As the string ravels back, a voice speaks into the utter stillness of the room. The voice of Captain Power, the galactic engineer. It is muted by Greaves’ enclosi
ng hand, and it seems to come from nowhere.
“We need to go to light speed.”
The girl’s face flickers, just for a moment, lit up from the inside by a spark of surprise she can’t suppress in time.
Greaves has his answer. Sheer amazement punches him in the heart and compresses his diaphragm tight enough so that his next breath hurts.
What now? What should he do? He has to get himself and the girl out of this room. He has to talk to her (he hates talking to anyone, but children are not as scary as adults) and find out who she is. How she came to be here. What she is using to keep the hungries from scenting her out.
He has to take her back to the safety of Rosie.
Even as he thinks these thoughts, the still life moves.
A pigeon flies down through the gaping hole in the roof. All the hungries raise their heads in a simultaneous jerking shudder, like cars cold-starting on a frosty winter morning. Their heads turn and their eyes range.

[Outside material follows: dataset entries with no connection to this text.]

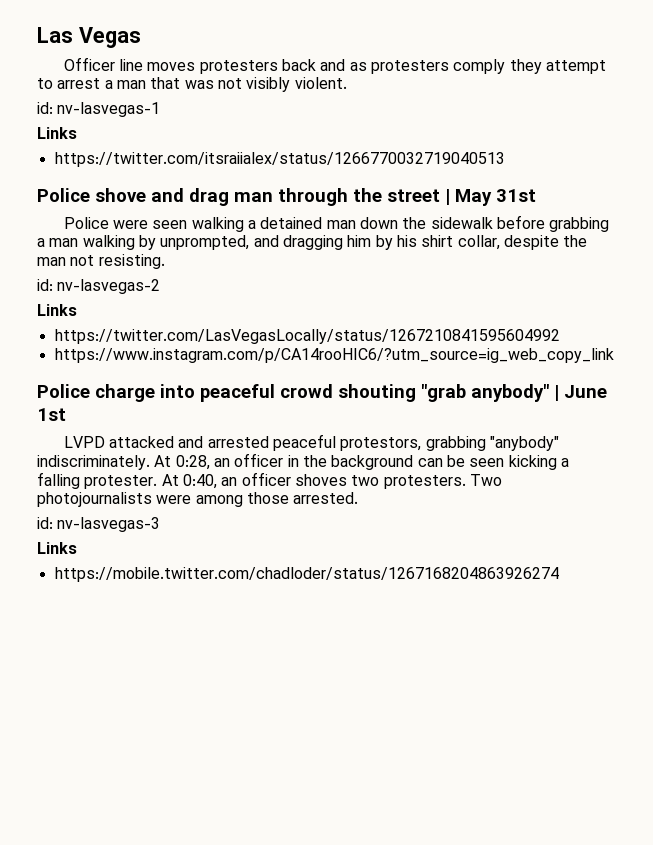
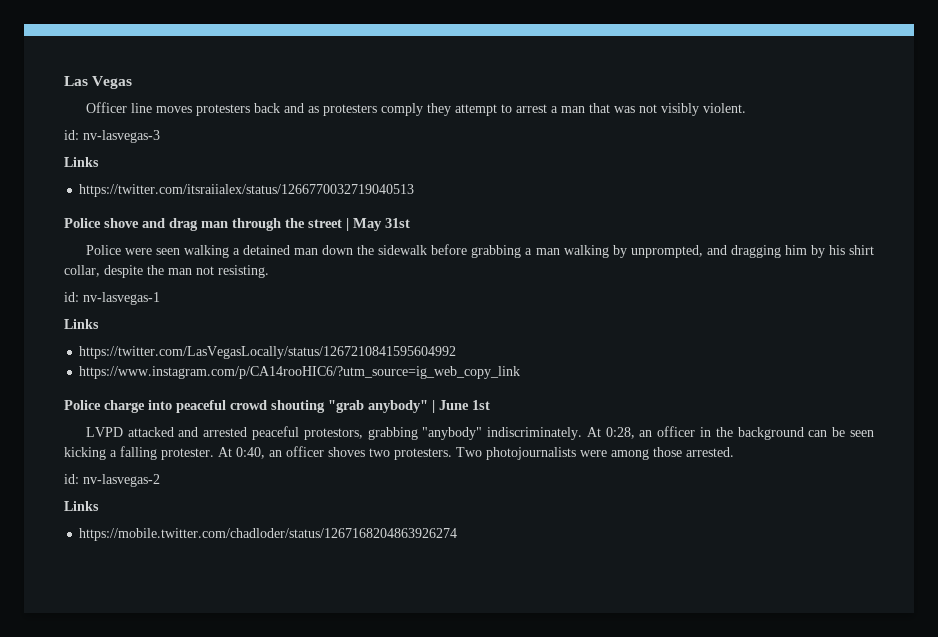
- id: nv-lasvegas-1
+ id: nv-lasvegas-3
- id: nv-lasvegas-2
+ id: nv-lasvegas-1
- id: nv-lasvegas-3
+ id: nv-lasvegas-2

The pigeon settles on a rusted steel railing (stainless steel, it used to be called, but you can’t keep out oxygen for ever) and looks around the room with its black-bead eyes. Its blue-grey head ducks and darts. Looking for food, most likely, and completely unaware that it’s the best thing on the menu.
By this time, the hungries have found the bird and locked their gaze onto it. They surge forward as one. Greaves has to do the same. If you don’t keep to the moves in this dance, you will pretty soon wish you had.
They’re very fast, the walking dead, the ontologically departed. But the pigeon is fast, too. As the room erupts all around it, it takes wing again, heading back the way it came.